Probability of a certain outcome when drawing balls from an urn with 2 colors without replacement

probabilityprobability distributions

Consider an urn containing $i$ red and $j$ blue balls. We draw $n$ balls from the urn without replacement. If $(x_1,\dots,x_n)$ denotes an outcome, how should one canonically define the probability of this outcome?

I think the probability depends on the order on which red (or blue) balls are drawn. In other words, $RBBBBBBB$ will have a different probability from $BBBBBBBR$ since it seems intuitively obvious that the chances of getting a red in the beginning would be less and in the end should be more (since later there are lesser blue balls).

I looked at hypergeometric distribution but that is not what I really want.

Best Answer

For this post, I will use $n\frac{r}{~}$ to denote the falling factorial: $$n\cdot(n-1)\cdot(n-2)\cdots(n-r+1)=\frac{n!}{(n-r)!}$$

I will make a few changes to notation. It should be clear why I did so in a moment. Let us instead talk about the total number of red balls as $I$ and the total number of blue balls as $J$. Further, let us talk about the total number of balls as $I+J = N$. We will then be wanting to draw $n$ balls total, and let $i$ instead represent the total number of red balls that happened to have been drawn (rather than the total number available) and similarly $j$ be the number of blue balls that were drawn.

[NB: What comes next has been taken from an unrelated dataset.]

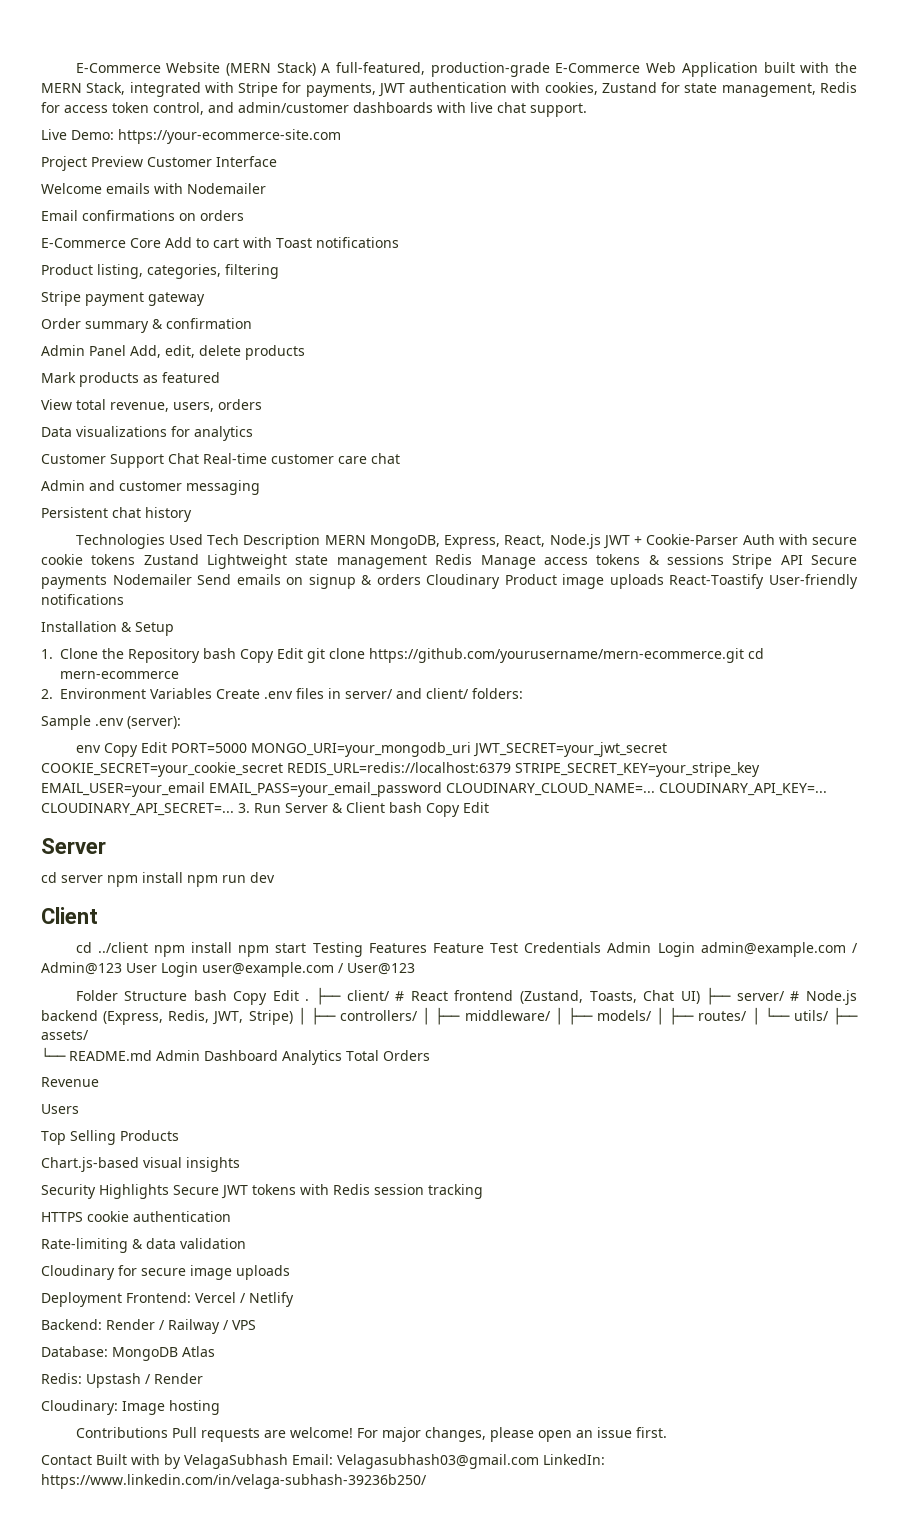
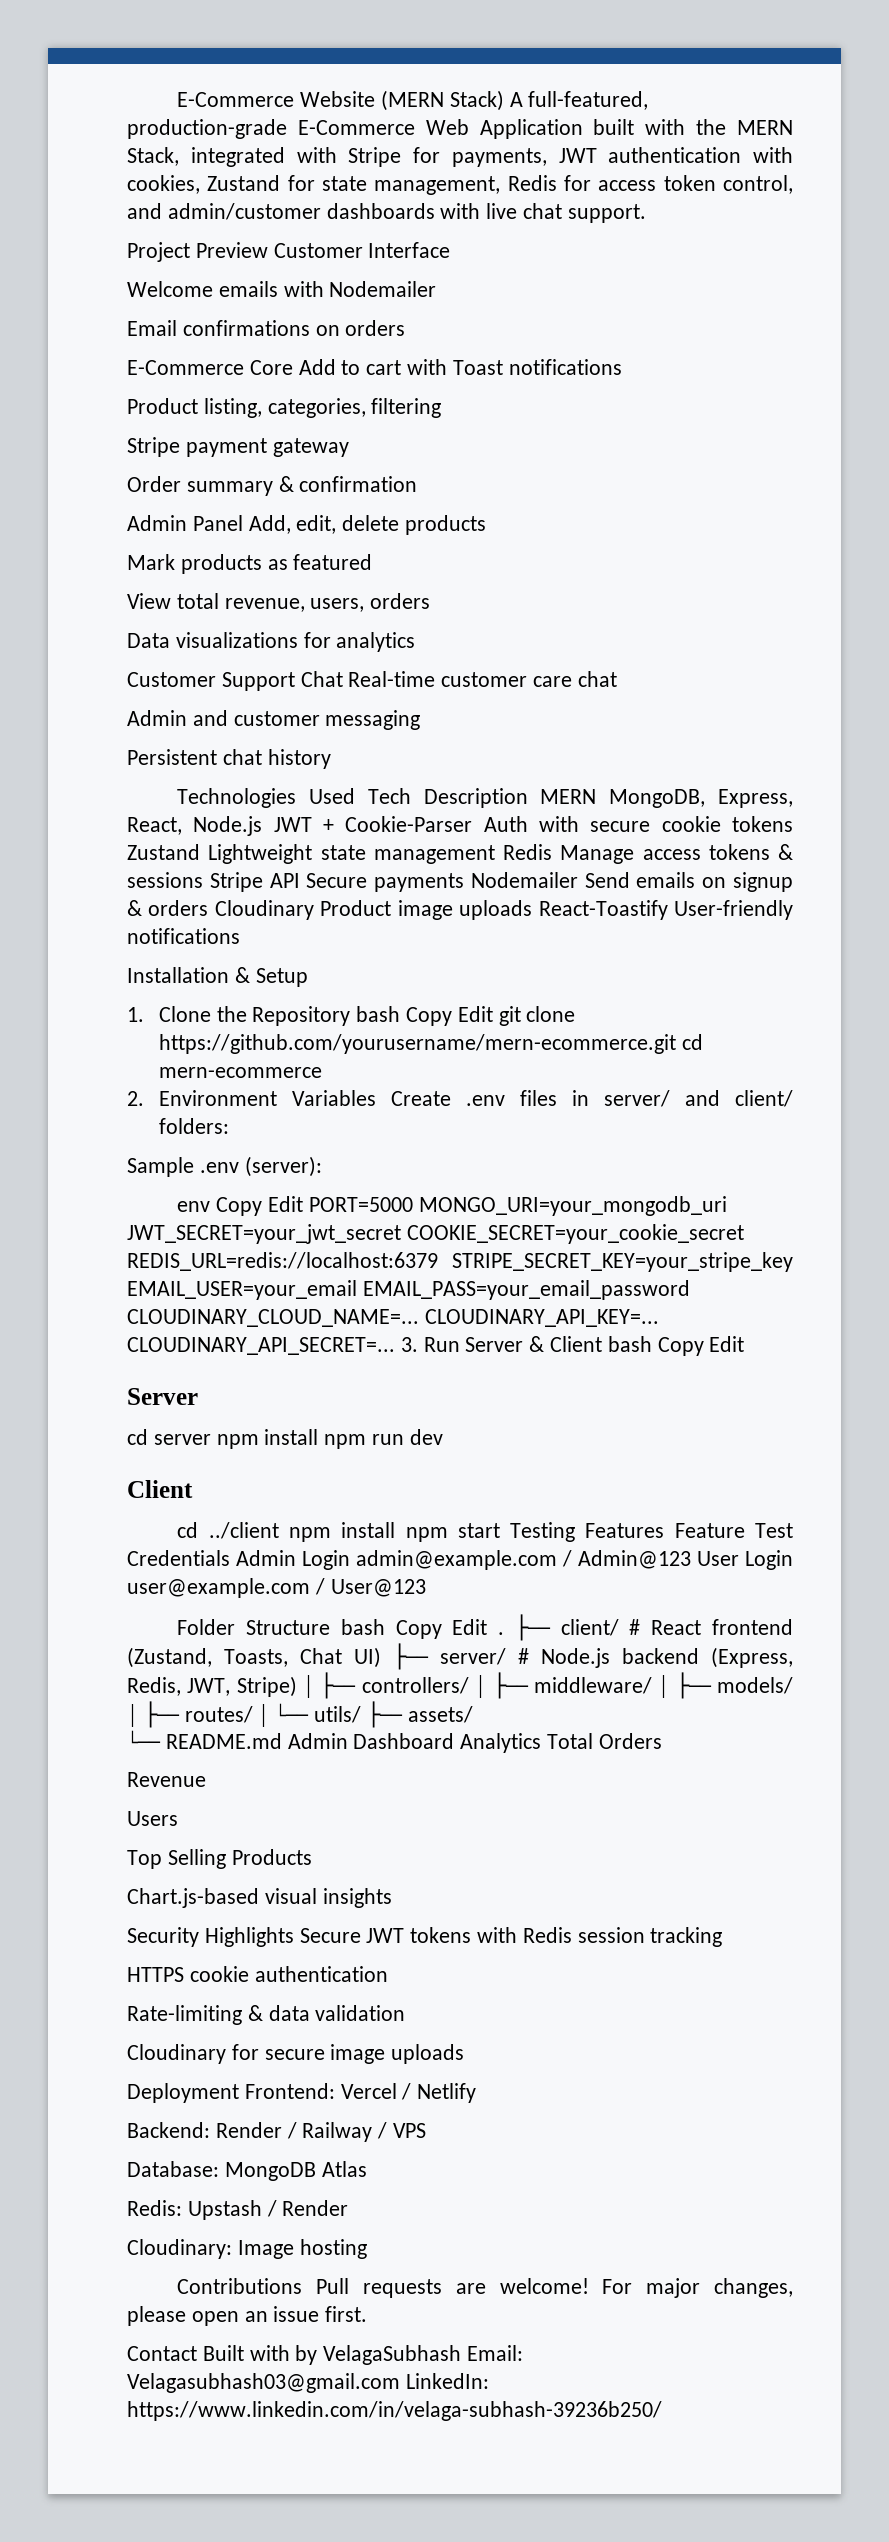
- Live Demo: https://your-ecommerce-site.com

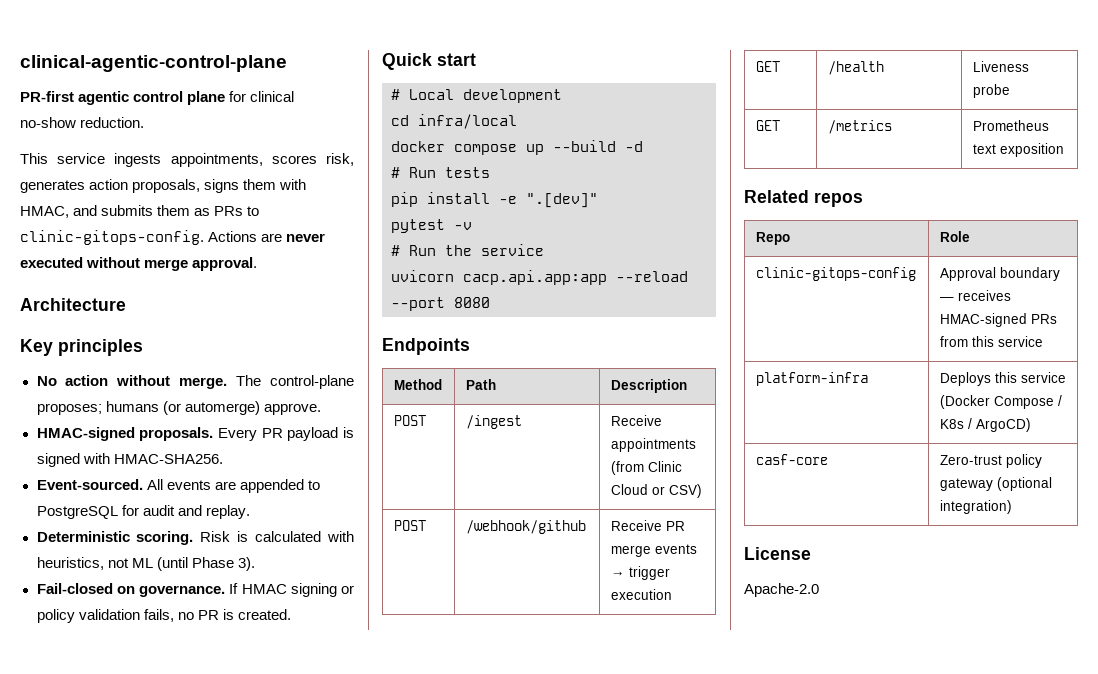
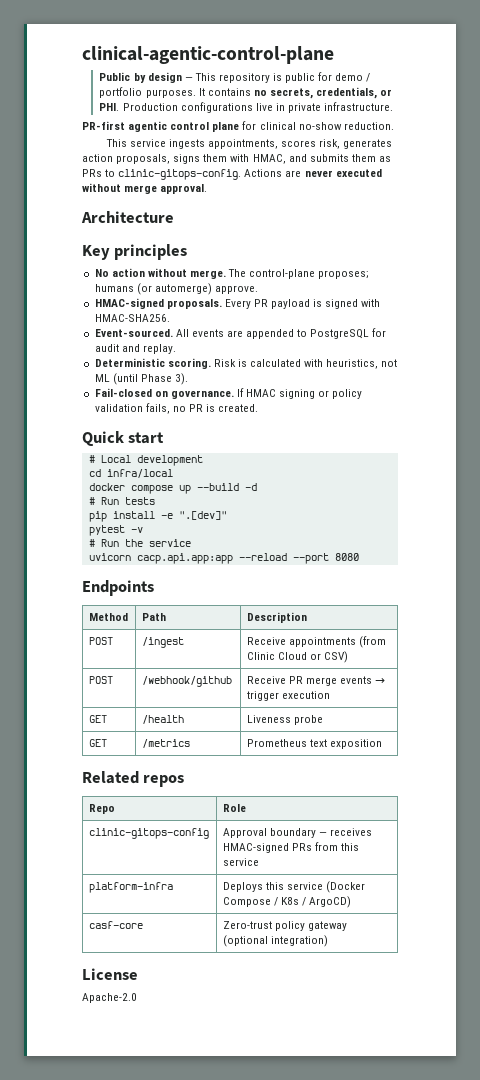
+ Public by design — This repository is public for demo / portfolio purposes. It contains no secrets, credentials, or PHI. Production configurations live in private infrastructure.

Imagine that the balls are all uniquely labeled. Recognize then that each of the $N\frac{n}{~}$ ways of selecting $n$ balls in sequence from the $N$ available balls are equally likely to have occurred.

Let us consider a specific sequence of colors of balls that contains $i$ red balls and $j$ blue balls. Let us count how many ordered sequences of labeled balls result in this sequence of colors.

From left to right, decide which specific red ball occupies a space intended for a red ball to go. The first time there will be $I$ options for the specific red ball, then $I-1$ for the next, and so on... resulting in $I\frac{i}{~}$ ways in which we may select which red ball happened to go in which spot.

Similarly, from left to right, decide which specific blue ball occupied a space intended for a blue ball to go. As before, this will result in $J\frac{j}{~}$ ways in which this can be done.

We get then a probability of:

$$\dfrac{I\frac{i}{~}\cdot J\frac{j}{~}}{N\frac{n}{~}}$$

Notice, this does not change based on the order in which the colors of the balls occurred. It is exactly as probable to have gotten a sequence RBBBBB as it is to have gotten a sequence BBBBBR. While yes the probability that the first ball is red is less than the probability that the $n$'th ball is red given that the first n-1 balls were blue, that is irrelevant and what we should have been asking is what the probability is that the first ball was red compared to the probability the $n$'th ball was red where this second probability is not conditioned on anything. This is similar to how it is equally likely to have drawn a queen on the first draw of a deck as it is to have drawn a queen on the second draw from a deck or indeed the $n$'th draw from a deck for any $n$.

From the above observations and derived formula, we can then further derive the formula for the hypergeometric distribution by accounting for all of the $\binom{n}{i}$ orders in which we could have seen red vs blue balls.